This repository provides the implementation (and replication package) of the approach presented in the paper On the Creation of Representative Samples of Software Repositories accepted on the 18th ACM/IEEE International Symposium on Empirical Software Engineering and Measurement (ESEM 2024) conference.
This repository contains the implementation of a methodology for creating representative samples from datasets. The tool allows selecting one or more variables (categorical or numerical) of interest related to software repositories to build a sample that is representative for such variables.
The methodology employs stratified random sampling to create representative samples, focusing on key variables of interest. The following figure illustrates the approach.
The process is split into four phases:
-
Variable Selection: This phase identifies the main analysis variables which will drive the creation of the sample.
-
Variable Analysis: This phase performs the analysis of the selected variables. We consider two types of variables: numerical and categorical. The analysis process includes two steps: preprocessing and stratification.
-
Preprocessing: This step focuses on studying the descriptive characteristics (e.g., range, distribution, etc.) of the variable.
-
Stratification: The stratification process divides the data into homogeneous groups based on the variable of interest.
-
-
Composition: This phase involves composing the strata of the selected variables to form a new strata distribution.
-
Sampling: This phase creates the sample based on the new strata distribution.
You can find more details about the methodology in the paper.
In this repository you will find both the source code of the tool implementation and the data and Jupyter notebooks to replicate the running example of the paper, which will also help you to understand how to use the tool.
The implementation of the methodology is offered as a Python library.
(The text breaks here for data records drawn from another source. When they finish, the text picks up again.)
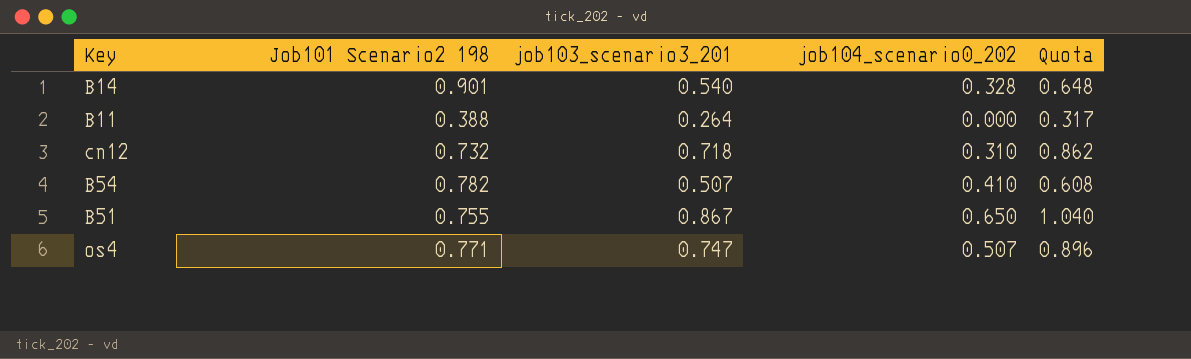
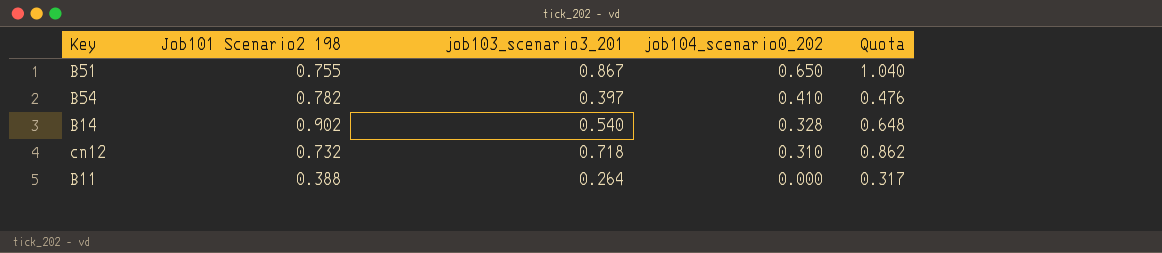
row order: none -> job104_scenario0_202 descending
row os4: 0.771 | 0.747 | 0.507 | 0.896 -> none
B54 | job103_scenario3_201: 0.507 -> 0.397
B54 | Quota: 0.608 -> 0.476
B14 | Job101 Scenario2 198: 0.901 -> 0.902

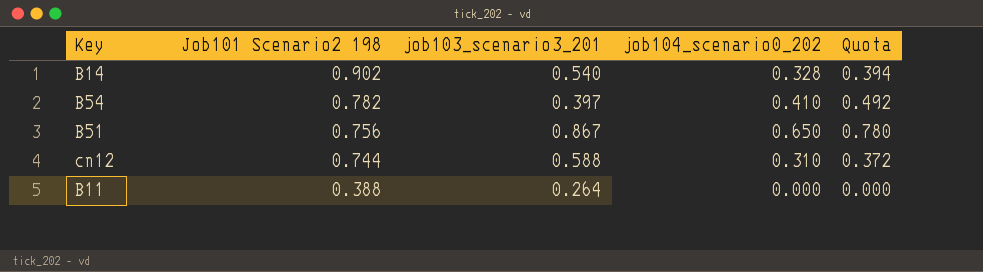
row order: job104_scenario0_202 descending -> Job101 Scenario2 198 descending
column Quota | formula: [job103_scenario3_201] * 1.2 -> [job104_scenario0_202] * 1.2
B51 | Job101 Scenario2 198: 0.755 -> 0.756
cn12 | Job101 Scenario2 198: 0.732 -> 0.744
cn12 | job103_scenario3_201: 0.718 -> 0.588

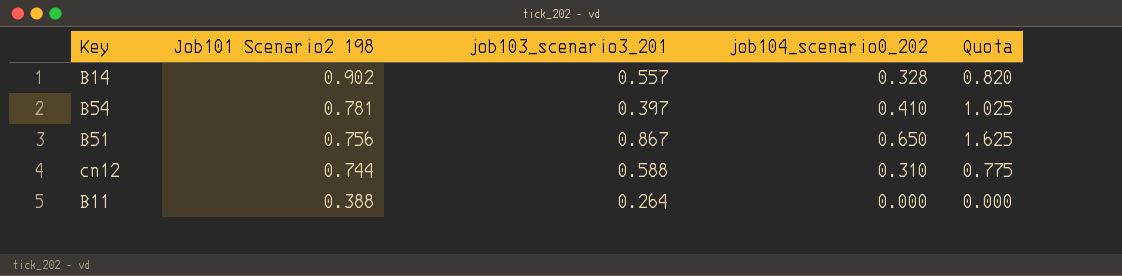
column Quota | formula: [job104_scenario0_202] * 1.2 -> [job104_scenario0_202] * 2.5
B14 | job103_scenario3_201: 0.540 -> 0.557
B54 | Job101 Scenario2 198: 0.782 -> 0.781

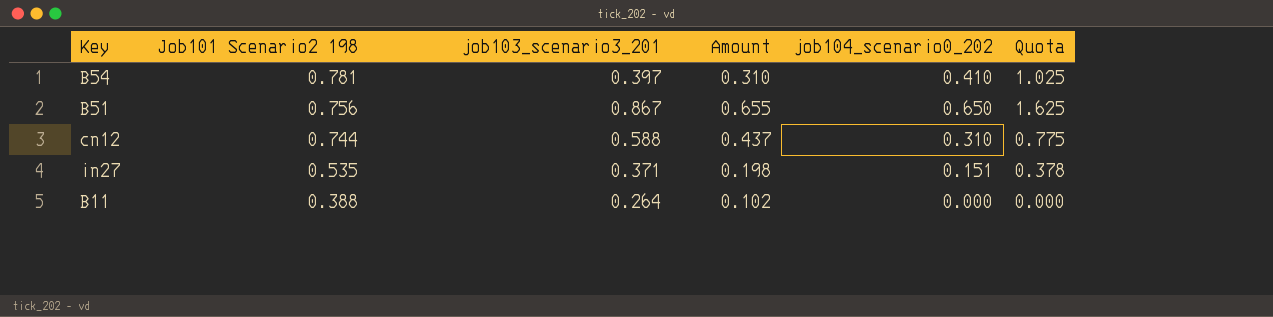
column Amount | formula: none -> [Job101 Scenario2 198] * [job103_scenario3_201]
row B14: 0.902 | 0.557 | 0.328 | 0.820 -> none
row in27: none -> 0.535 | 0.371 | 0.198 | 0.151 | 0.378

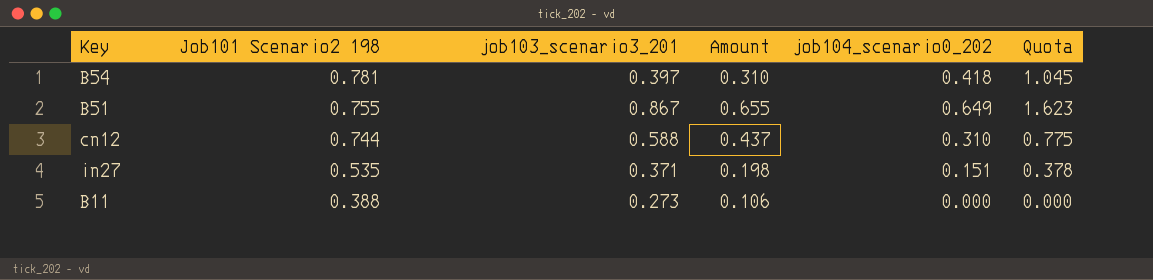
B54 | job104_scenario0_202: 0.410 -> 0.418
B54 | Quota: 1.025 -> 1.045
B51 | Job101 Scenario2 198: 0.756 -> 0.755
B51 | job104_scenario0_202: 0.650 -> 0.649
B51 | Quota: 1.625 -> 1.623
B11 | job103_scenario3_201: 0.264 -> 0.273
B11 | Amount: 0.102 -> 0.106

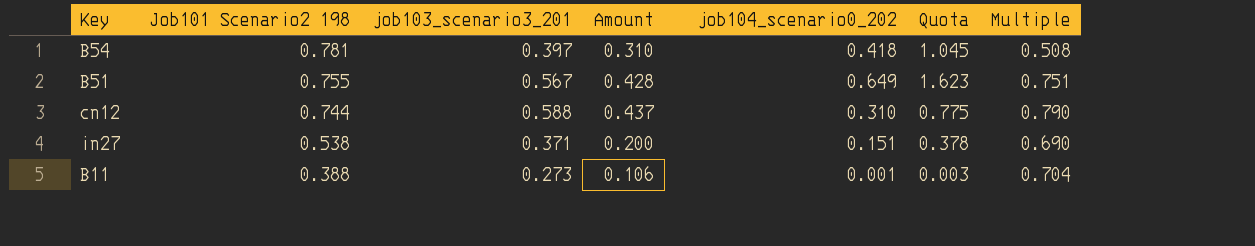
column Multiple | formula: none -> [job103_scenario3_201] / [Job101 Scenario2 198]
B51 | job103_scenario3_201: 0.867 -> 0.567
B51 | Amount: 0.655 -> 0.428
in27 | Job101 Scenario2 198: 0.535 -> 0.538
in27 | Amount: 0.198 -> 0.200
B11 | job104_scenario0_202: 0.000 -> 0.001
B11 | Quota: 0.000 -> 0.003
It is indexed in PyPi, published as sample-creator
.
The source code of the library is in the src/
folder.
The modules have been separated according to the variable type used to created the sample (i.e., numerical, categorical, or mixed), and one additional module for the preprocessing steps.
The replication of the study can be performed by executing the Jupyter Notebooks in the folder running-example
.
For each case of the running example (i.e., one numerical, one categorical, and two variables of different type) we provide a Jupyter notebook to reproduce the results, along with the HTML file of the execution.
The data is in the CSV file type_likes.csv
, containing the targeted variables of the running example: likes
and type
.
The dependencies can be installed using the requirements.txt
file (i.e., the implemented python package of the paper).
We recommend creating a virtual environment (e.g., venv, conda). The Python version must be >=3.9.
This project is part of a research line of the SOM Research Lab and BESSER project, but we are open to contributions from the community. Any comment is more than welcome!
If you are interested in contributing to this project, please read the CONTRIBUTING.md file.
At SOM Research Lab and BESSER we are dedicated to creating and maintaining welcoming, inclusive, safe, and harassment-free development spaces. Anyone participating will be subject to and agrees to sign on to our Code of Conduct.
The development and community management of this project follows the governance rules described in the GOVERNANCE.md document.
This work is licensed under a Creative Commons Attribution-ShareAlike 4.0 International License
The CC BY-SA license allows users to distribute, remix, adapt, and build upon the material in any medium or format, so long as attribution is given to the creator. The license allows for commercial use. If you remix, adapt, or build upon the material, you must license the modified material under identical terms.